I collect family photographs – my own and those of strangers- because they are narrative, only the context is lost and the viewer doesn’t know the story. The atmosphere of connection, alienation and all the subtleties in between are what drives the image and can be a mirror of the viewer’s preconceptions, assumptions, and prejudices. You must bring yourself to the image to read it. In addition, painting from photographs allows me to take liberties with the paint surface- I do not feel locked in to reality as when working from observation.. A nuance of application, a greasy blurring or smudge of paint can alter the emotional dynamic of the imagery and that is what interests me. It is only paint, after all.

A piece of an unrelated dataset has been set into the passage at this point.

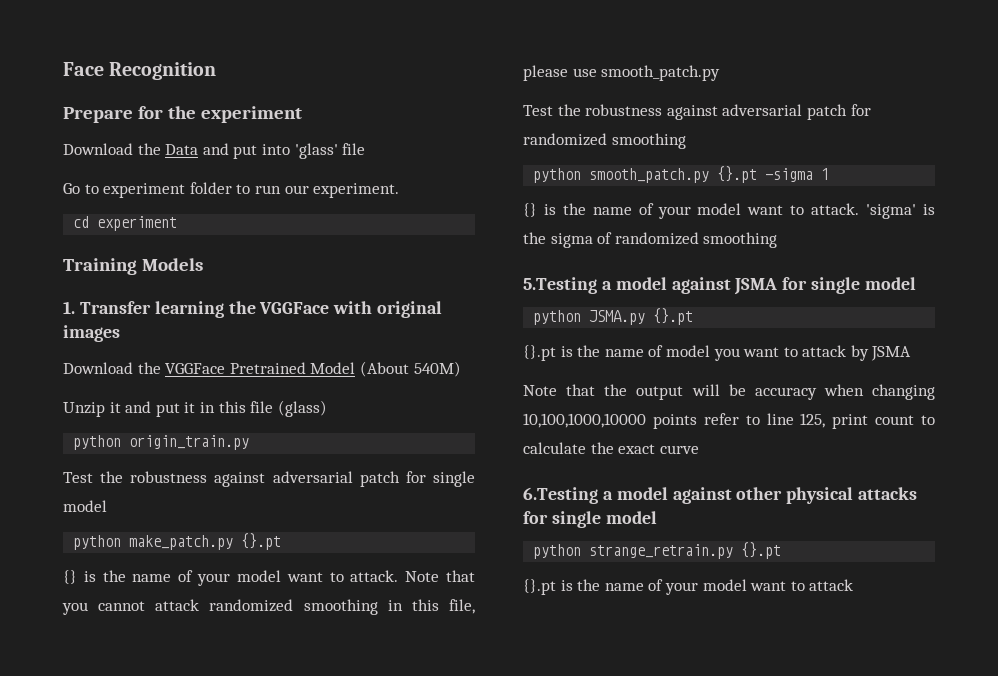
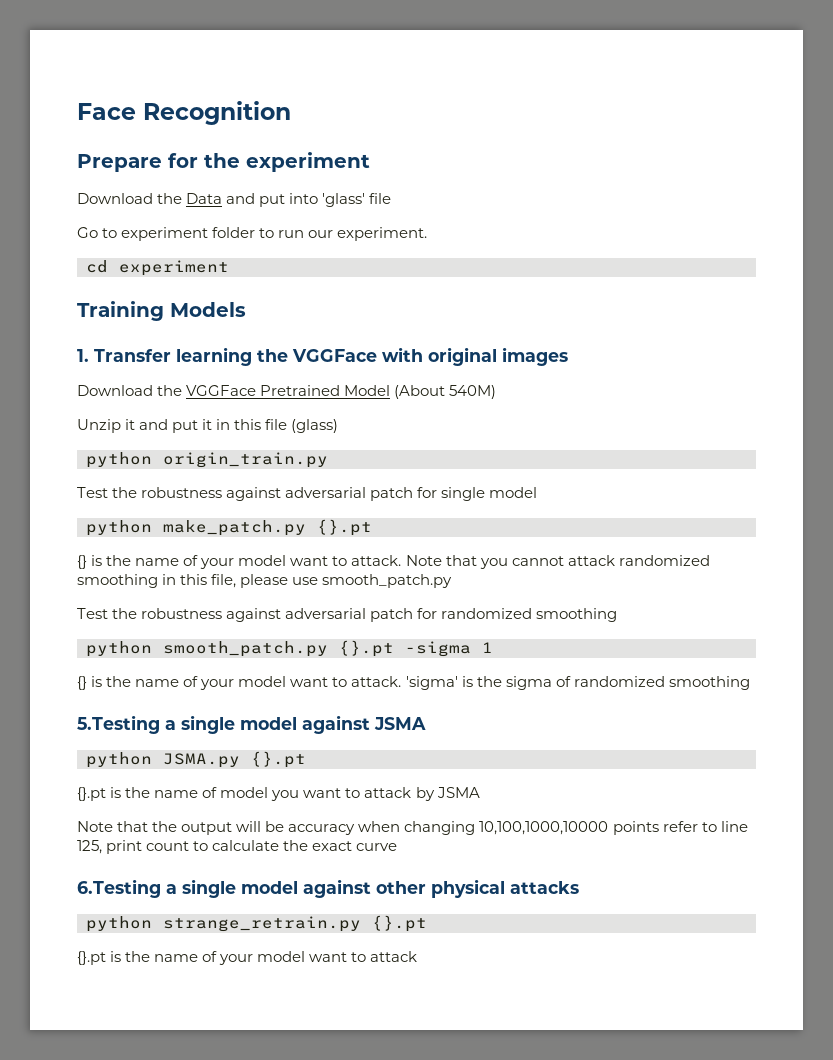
(612, 285) none -> [181,715,235,734] single
[782,277,917,294] for single model -> (426, 723) none
(613, 495) none -> [182,879,236,898] single
[523,511,657,528] for single model -> (579, 887) none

Saints I like because I love Italian painting. Anything that presents a paradox appeals to me; in this instance, the other- worldly beauty depicting such extremes of brutality (think of Saint Sebastian or Saint Agatha). From a 21st century, secular point of view, the imagery can take on an absurd surrealist aspect, such as Fra Angelico’s admonishing, disembodied hands, or the axe through St. Peter Martyr’s head. I also like to reference Saints because the work of Bellini, Giotto, Perugino, and Fra Angelico (among others), has a crystalline clarity, a sureness about it that is difficult to find in contemporary work. Living in a spiritually ambivalent post existential, post modern era, it is like comfort food. However, my Saints tend to be amoral, or rather, morality is not at issue. They are obscure, they contradict. They have no answers.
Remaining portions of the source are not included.